(Beginning of EXTRACTED INFORMATION)

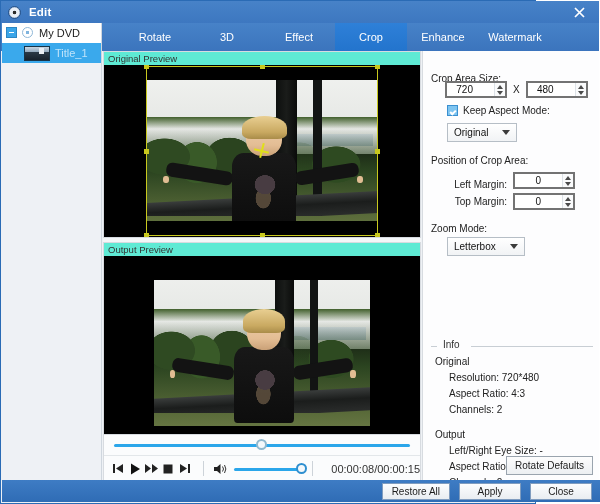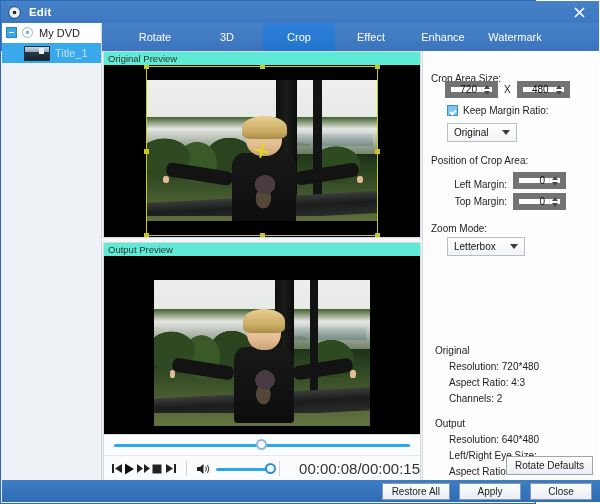"Crop" div.tab { order: before "Effect" -> after "Effect" }
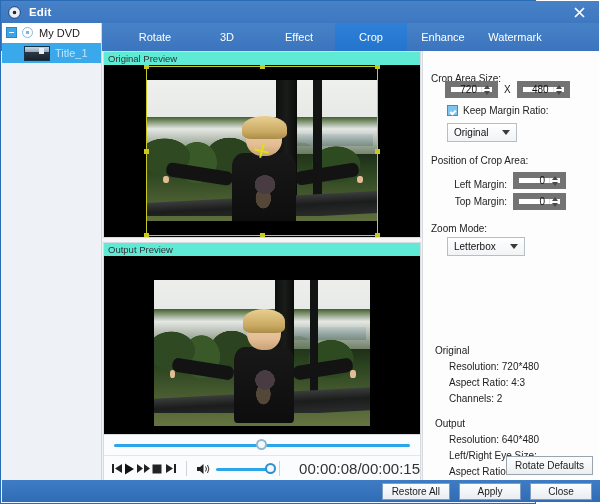"720" .spin { border: 6px solid #737373 -> 2px solid #737373; gap: none -> 17px }
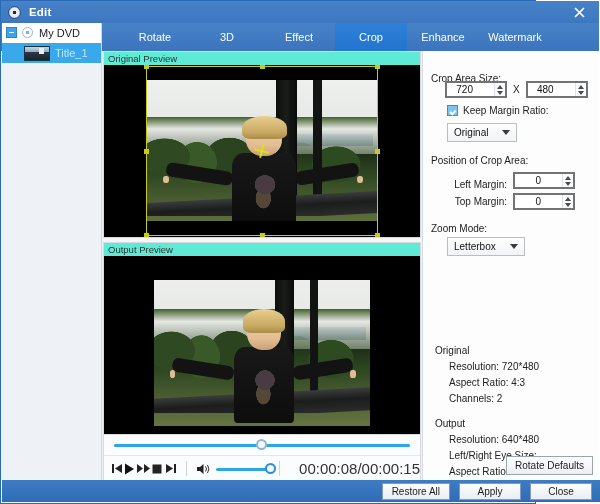"Keep Margin Ratio:" span.field-label { text: Margin Ratio -> Aspect Mode }
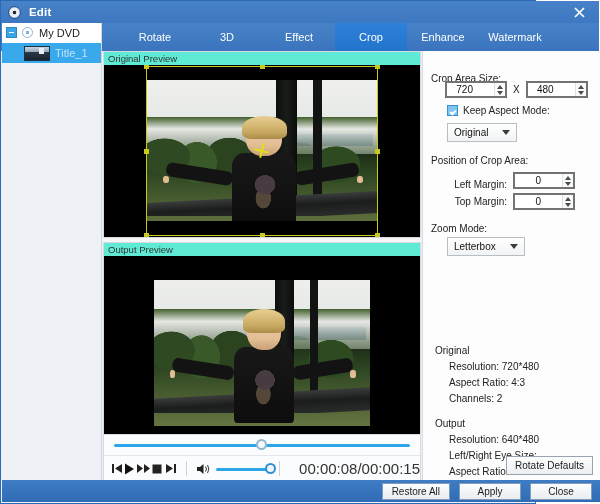"Info" div { html: none -> <div> <span></span> <span>Info</span> <span></span> </div> }
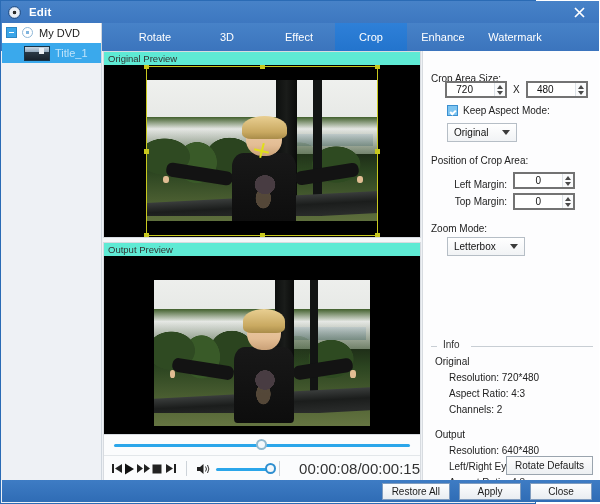"Resolution: 640*480" div.info-line { html: <div>Resolution: 640*480</div> -> none }
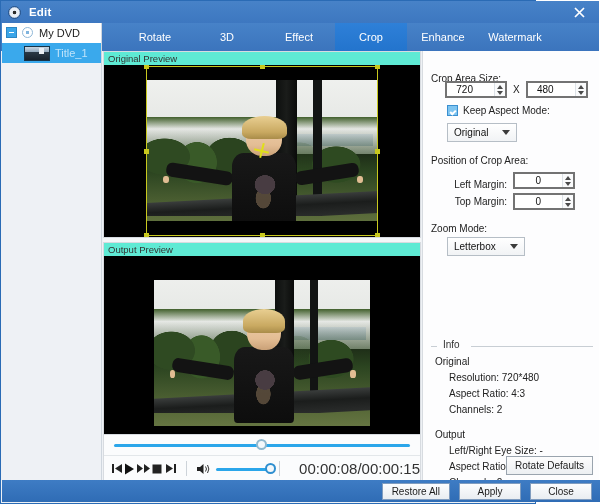"00:00:08/00:00:15" #time-label { font-size: 15px -> 11px }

(End of EXTRACTED INFORMATION)

#### [TASK DIRECTIONS]
Give again, word for word, only the lines from the one with "html: none ->" through the last line of the entries, both included; no pictures go in the copy.

#### [TASK ANSWER]
"Info" div { html: none -> <div> <span></span> <span>Info</span> <span></span> </div> }
"Resolution: 640*480" div.info-line { html: <div>Resolution: 640*480</div> -> none }
"00:00:08/00:00:15" #time-label { font-size: 15px -> 11px }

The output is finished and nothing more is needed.